I got a jump on my spring weight loss. Like a lot of you, I’ve tried many different diets over the years. While I’m on them, I do great. Of course, in time, I get bored and stray, which brings the weight back. This time, I’m not just looking at weight loss as a phase. Instead, I’ve created a blended diet that is helping me lose weight while not depriving me of foods that I love. Best of all, I’ve already taken off 19 pounds since early January. That’s about a pound and a half a week. As the saying goes, slow and steady wins the race.
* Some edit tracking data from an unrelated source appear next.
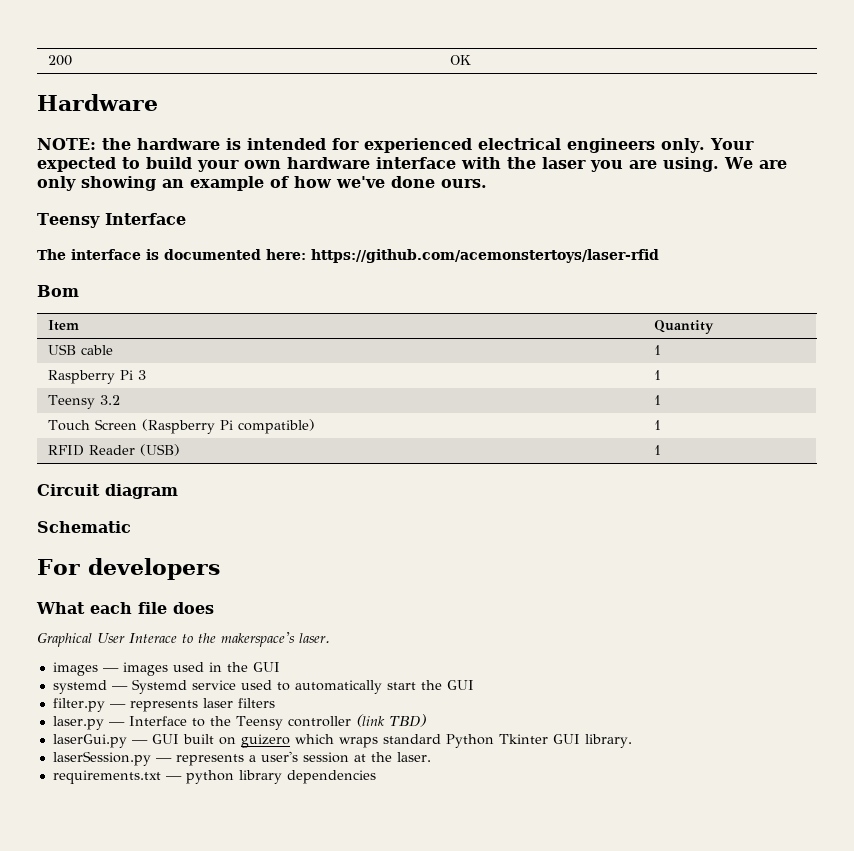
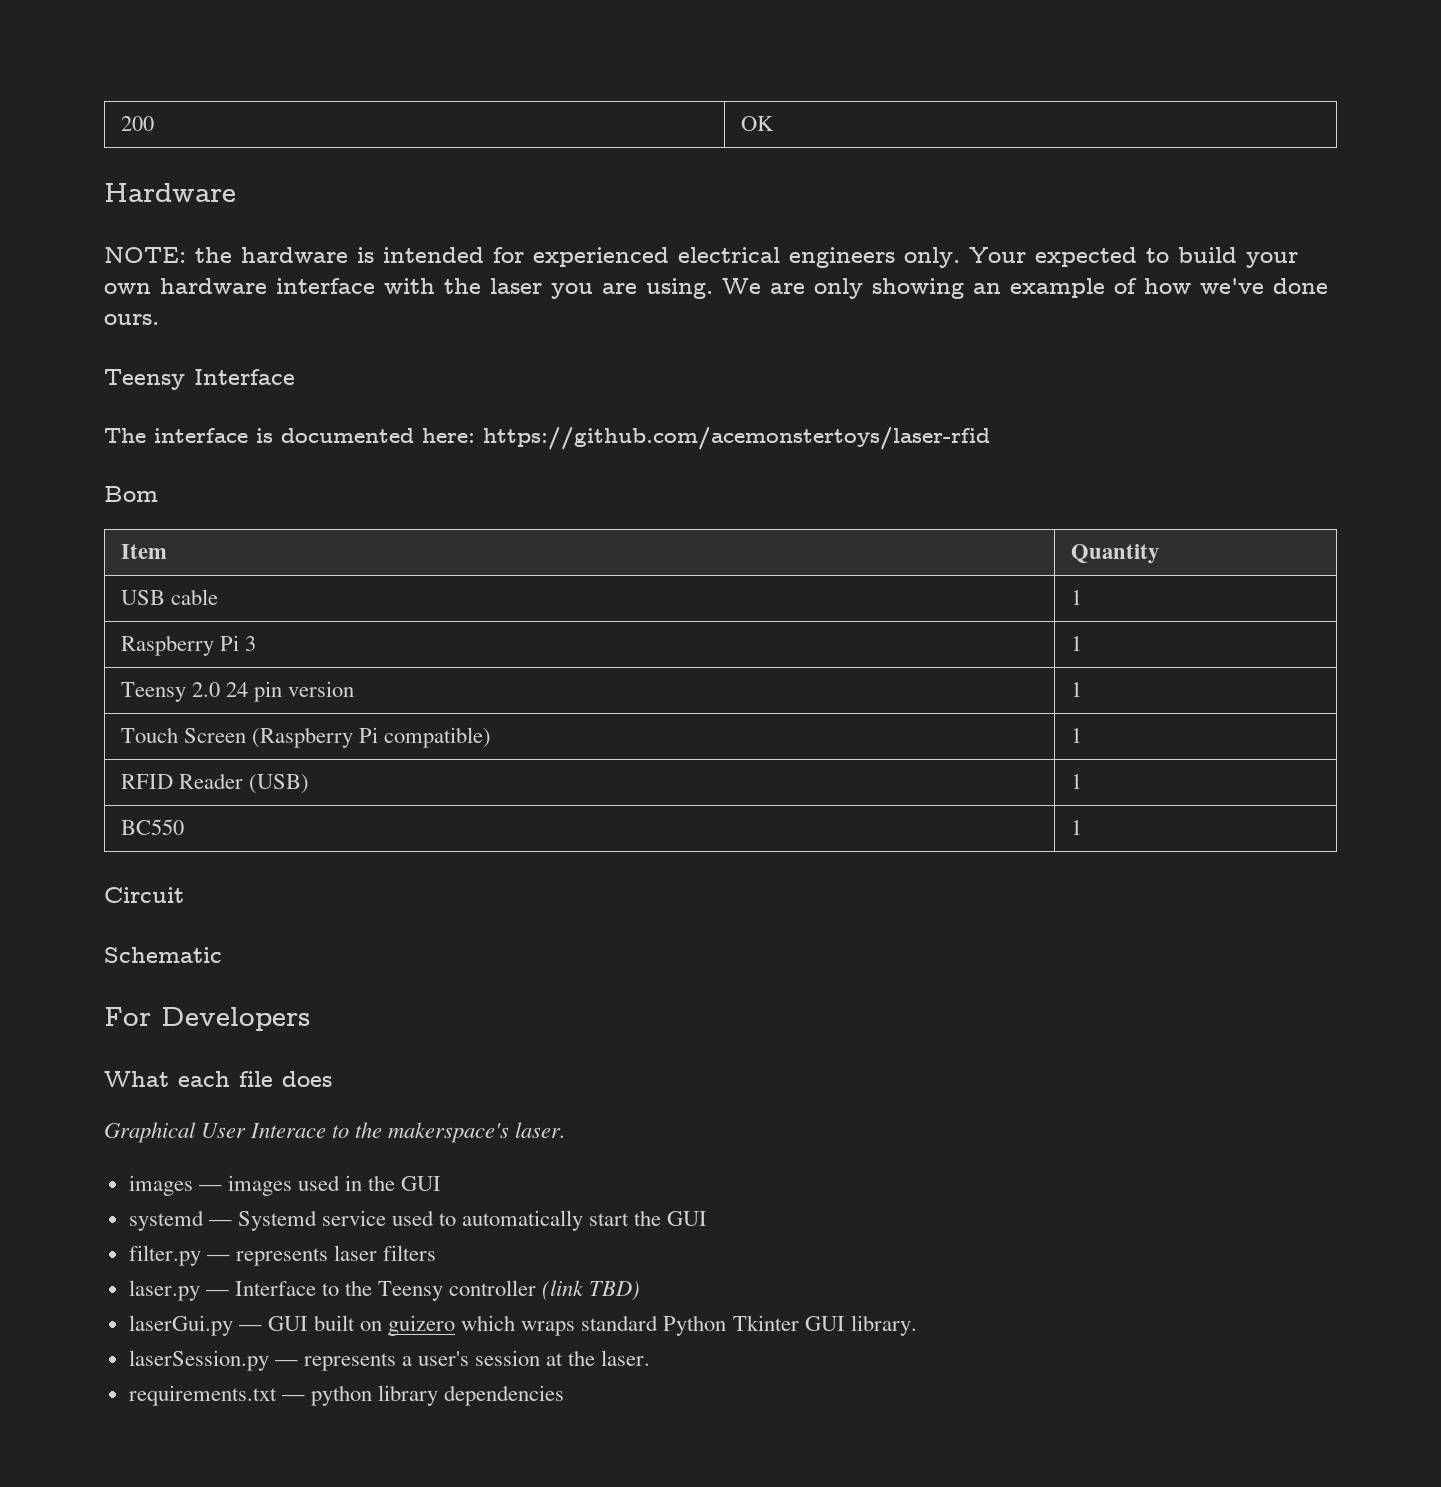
- Teensy 3.2 | 1
+ Teensy 2.0 24 pin version | 1
+ BC550 | 1
- Circuit diagram
+ Circuit
- For developers
+ For Developers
At the core of my choices is the simple concept: Move More, Eat Less. For the “Move More” part, I’ve begun walking 4 days a week, usually 1.5-3.5 miles. I do a basic, 30-minute yoga routine (with a DVD) 1 day a week. And, I hike local trails and hills one day a week. I know that the more I move, the more I can eat without guilt. I do find that with exercise, I’m not nearly as hungry or I fill up faster.
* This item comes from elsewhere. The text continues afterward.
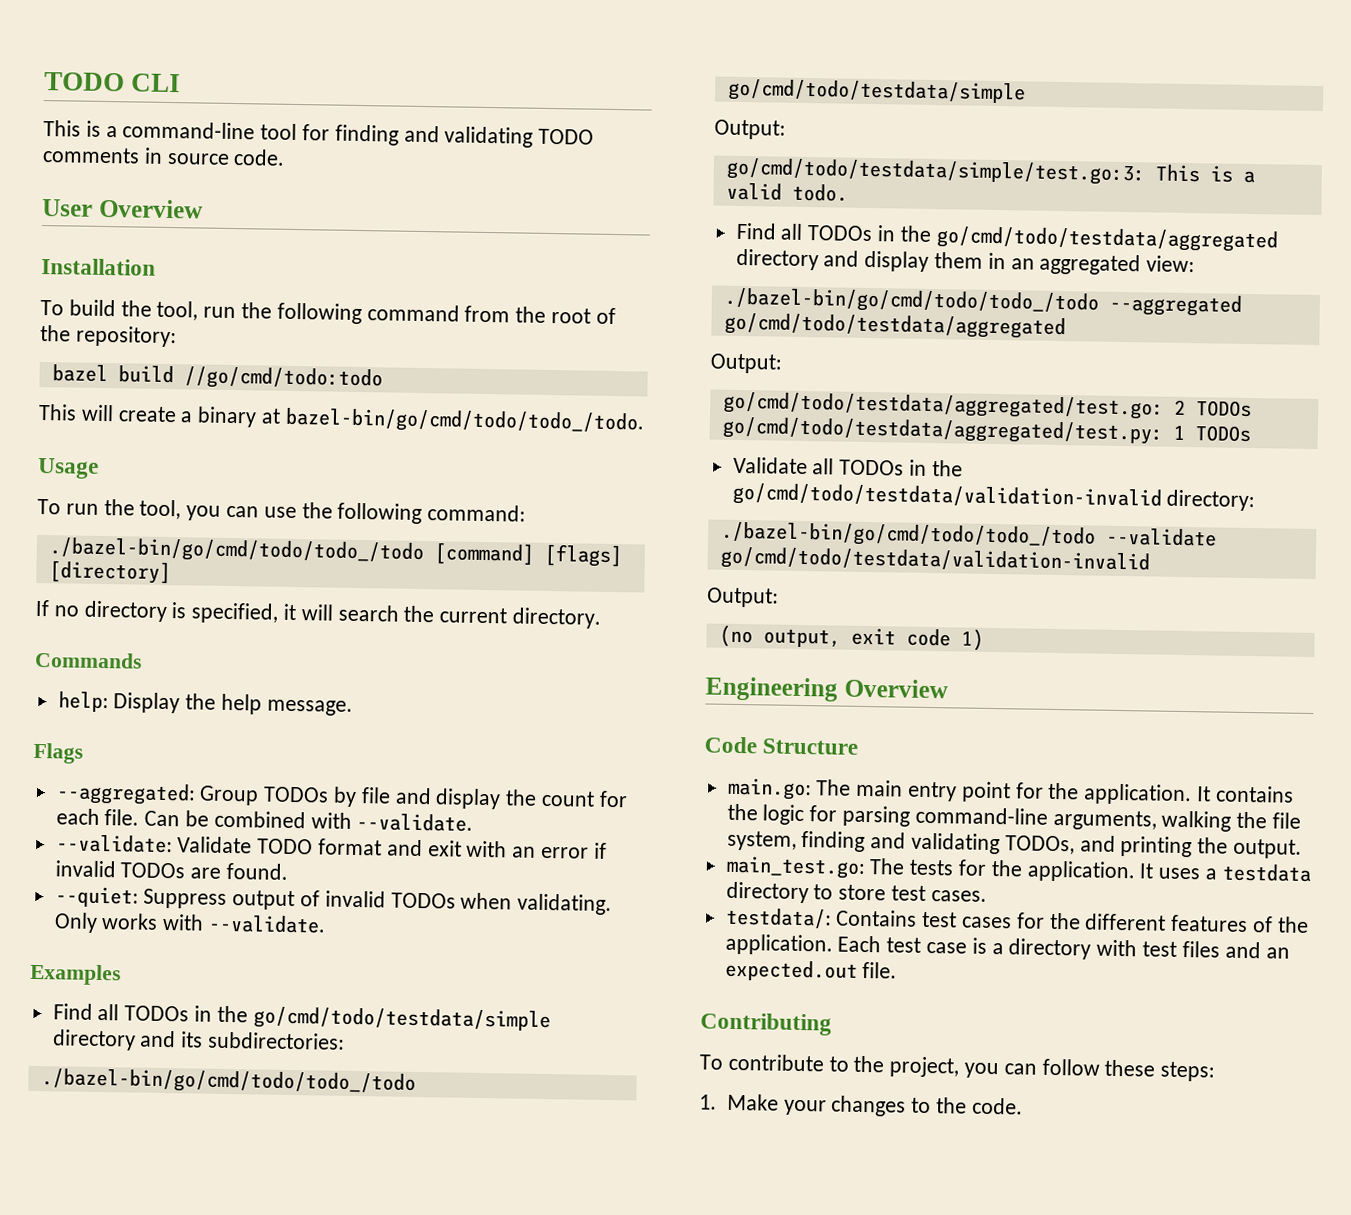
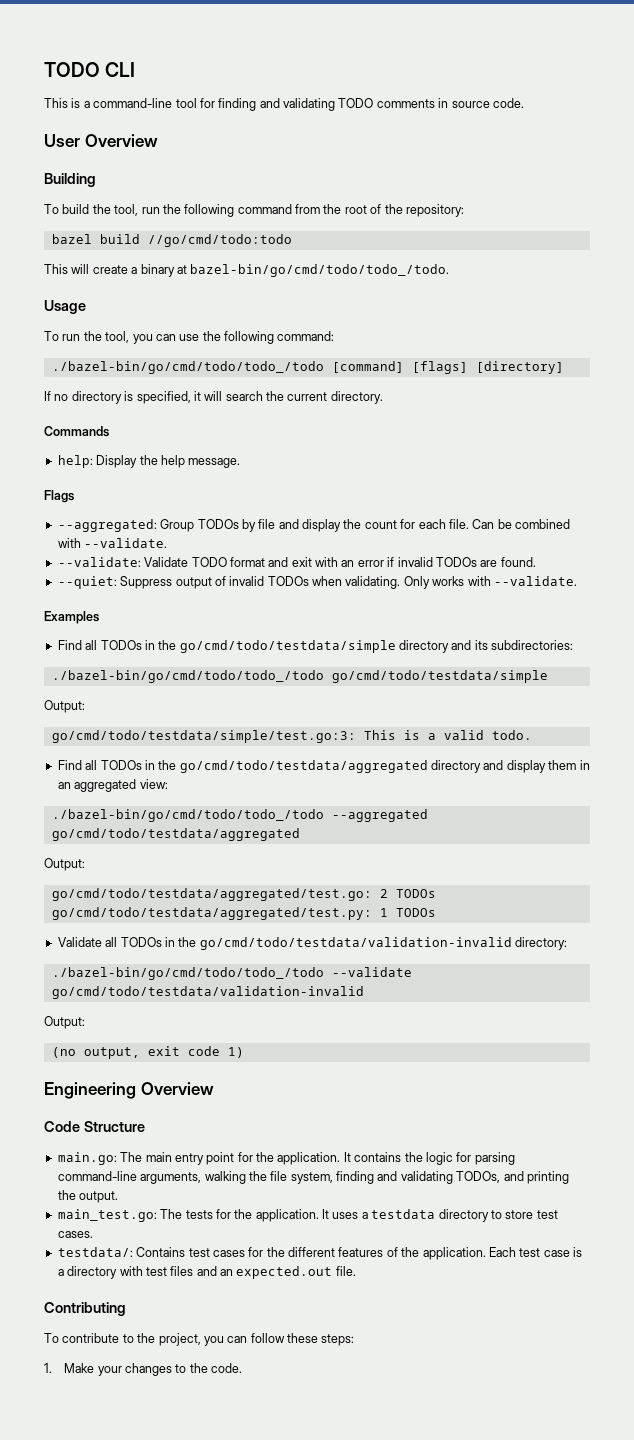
- Installation
+ Building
As for “Eat Less,” I’m once again trying a pseudo Atkins diet plan. For me, carbs are my nemesis. I love them and they stay with me for a long, long time! So, throughout the week I cut all the grain-based carbs (breads, rolls, pizza, pancakes, pasta, etc.), potatoes, and rice. Instead, I eat lots of meats, cheeses, eggs, veggies, and salads. And, I allow myself as much of those as I want. For snacks I turn to baby carrots because they’re both sweet and crunchy, and cabbage with olive oil and vinegar (again because it’s sweet).
1. Lots of meals. Instead of eating only 2 or 3 times through the day, I now try to eat 5 or 6 small meals. My family has an ongoing battle with high sugar (i.e., diabetes) and my doctor has told me that eating many smaller meals throughout the day helps keep your blood sugar from spiking and dropping and that in turn helps keep the overall blood sugar numbers lower. So I get to snack often and it turns out that’s good for me. Win…Win.
2. Cheater Days. One day a week I allow myself to eat anything I want. I can gorge on cake and ice cream, or mashed potatoes and gravy, or pizza. I can eat sandwiches and chips for lunch. Whatever I want, I give myself permission to have. During stressful weeks, I often start planning my cheater day menu days in advance. Doing this, I’m less likely to binge during the week and that keeps me moving and sticking to my chosen diet plan.
This has worked for me lately and I hope that it, or some version of my plan, will help you take off a few pounds, too.